The reason for this, in Newtonian terms, is that when differentiating the gravitational dipole you find the total momentum of the emitting system, which is conserved, so the second derivative of the gravitational dipole vanishes (see here) --- this reflects the fact that while in electromagnetism we only have one conservation law for the charge, in GR the full four-momentum is conserved.

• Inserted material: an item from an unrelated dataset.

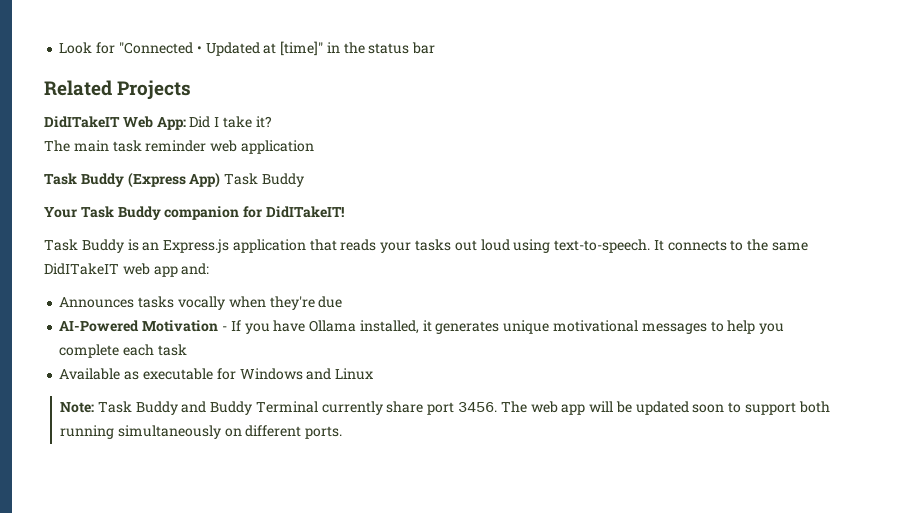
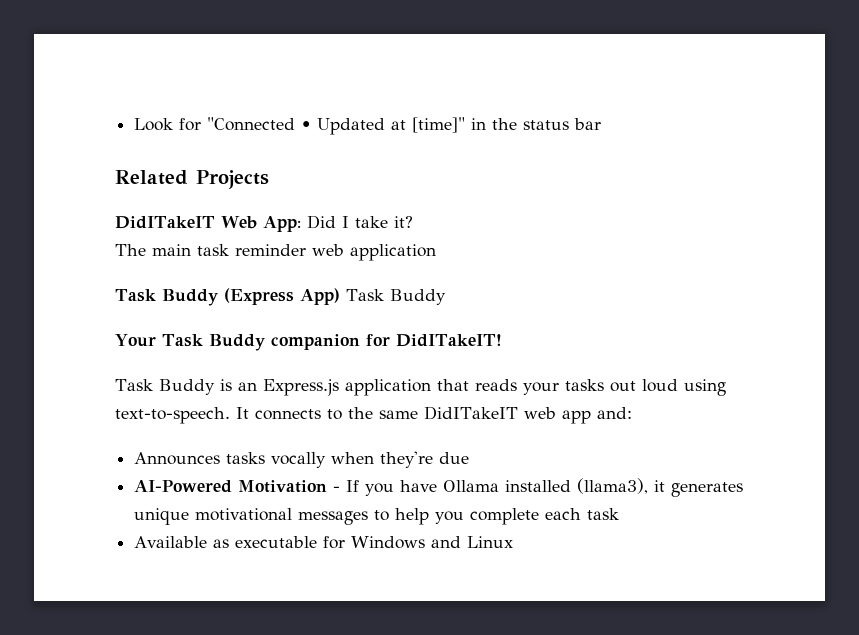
- AI-Powered Motivation - If you have Ollama installed, it generates unique motivational messages to help you complete each task
+ AI-Powered Motivation - If you have Ollama installed (llama3), it generates unique motivational messages to help you complete each task
- Note: Task Buddy and Buddy Terminal currently share port 3456. The web app will be updated soon to support both running simultaneously on different ports.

The formula describing the energy loss of a binary system due to quadrupolar emission can be found in this Wikipedia article; note the $c^5$ term in the denominator as opposed to your $c^3$. There is also a hidden factor of $\omega^6$ (as opposed to $\omega^4$) in the Wikipedia formula: an alternative way to express the radiated power (averaged over a period) is $$ - \left\langle \frac{\mathrm{d} E}{\mathrm{d} t} \right\rangle = \frac{32}{5} \frac{G \mu^2}{c^5} R^4 \omega^6\,, $$ where $\mu = (1/M_s + 1/M_e)^{-1}$ is the reduced mass of the Earth-Sun system. This reflects the higher power of $v$.

To give a sense of the difference, I've plugged some numbers in and your expression would predict a rate of energy loss of about $3 \times 10^{14} \,\mathrm{W}$ in the current Sun-Earth configuration, while the correct GR expression predicts $2 \times 10^{2} \,\mathrm{W}$.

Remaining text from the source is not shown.